Beef Stroganoff in a Rush!

In a rush to make dinner, here's a recipe that's so easy as 1-2-3! I even love it after re-heating! I mean, left-over......good for the next day!!! Hahahah.....

This recipe is inspired from the recipe of my friend Jenny, who's Beef Stroganoff version taste heavenly...and I wonder where she is now....

Simple Beef Stroganoff

Ingredients:

1 (12 ounce) package egg noodles, cooked and drained
6 ounces fresh mushrooms, sliced
2 tsp minced garlic
1 onion, chopped
1/4 cup butter
2 pounds lean ground beef
4 tbs all-purpose flour
2 cups beef broth
1 cup sour cream
salt and black pepper to taste

Preparation:

Bring a large pot of water to a boil. Cook egg noodles in boiling water until done, about 8 minutes. Drain.

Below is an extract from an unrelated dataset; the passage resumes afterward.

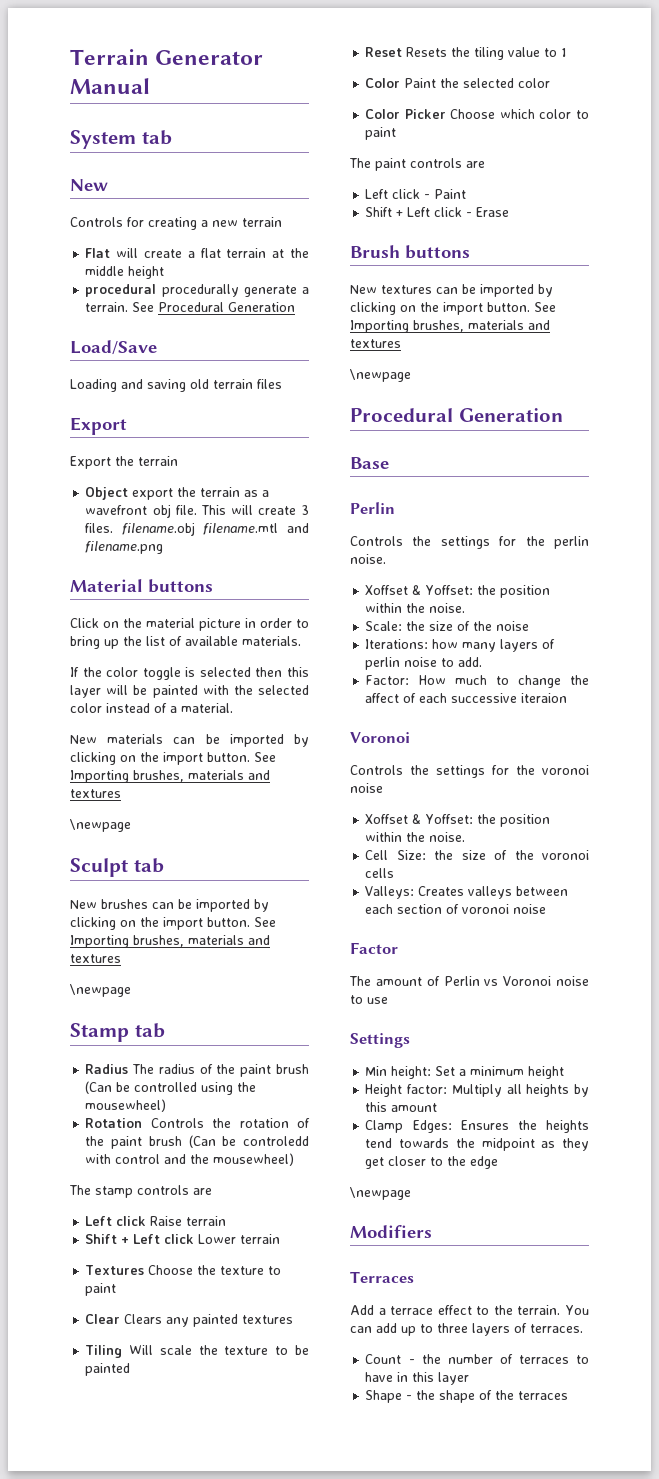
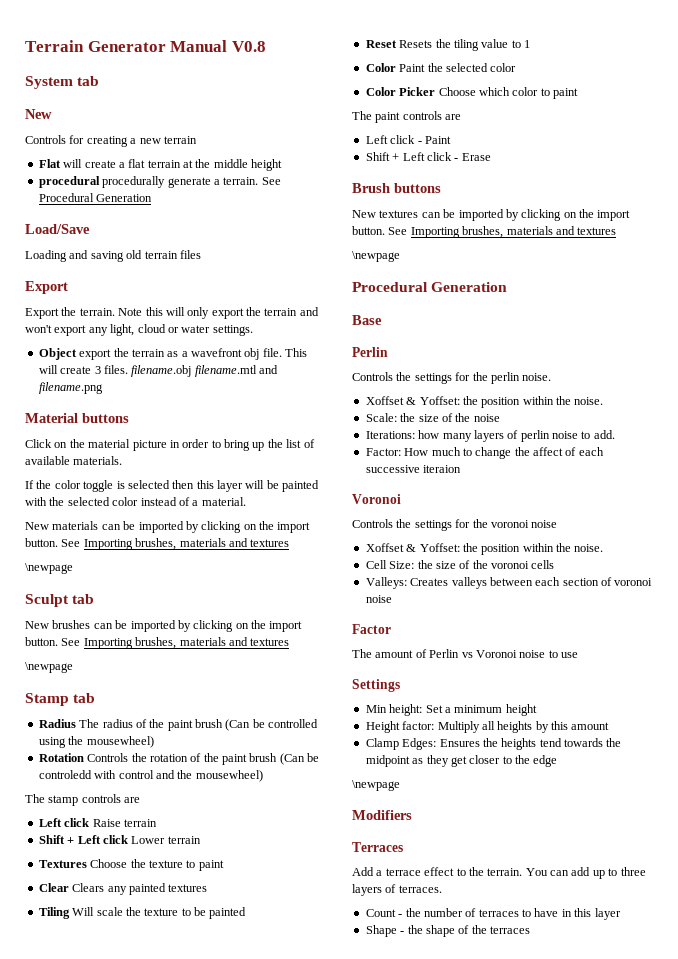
(150, 86) none -> [231,41,266,52] V0.8
[138,456,178,466] terrain -> [79,307,319,319] [25,324,253,336] terrain. Note this will only export the terrain and won't export any light, cloud or water settings.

Meanwhile, prepare the sauce. In a large skillet, saute garlic and onions in 2 tablespoons of butter over medium heat until soft then add mushrooms; remove from pan. Using the same pan, melt remaining butter. Cook ground beef in melted butter until browned. Mix in flour. Stir in beef broth, and cook until slightly thickened. Add mushroom and onion mixture; stir in sour cream. Season to taste with salt and pepper. Continue cooking until sauce is hot, but not boiling.

Serve sauce over egg noodles.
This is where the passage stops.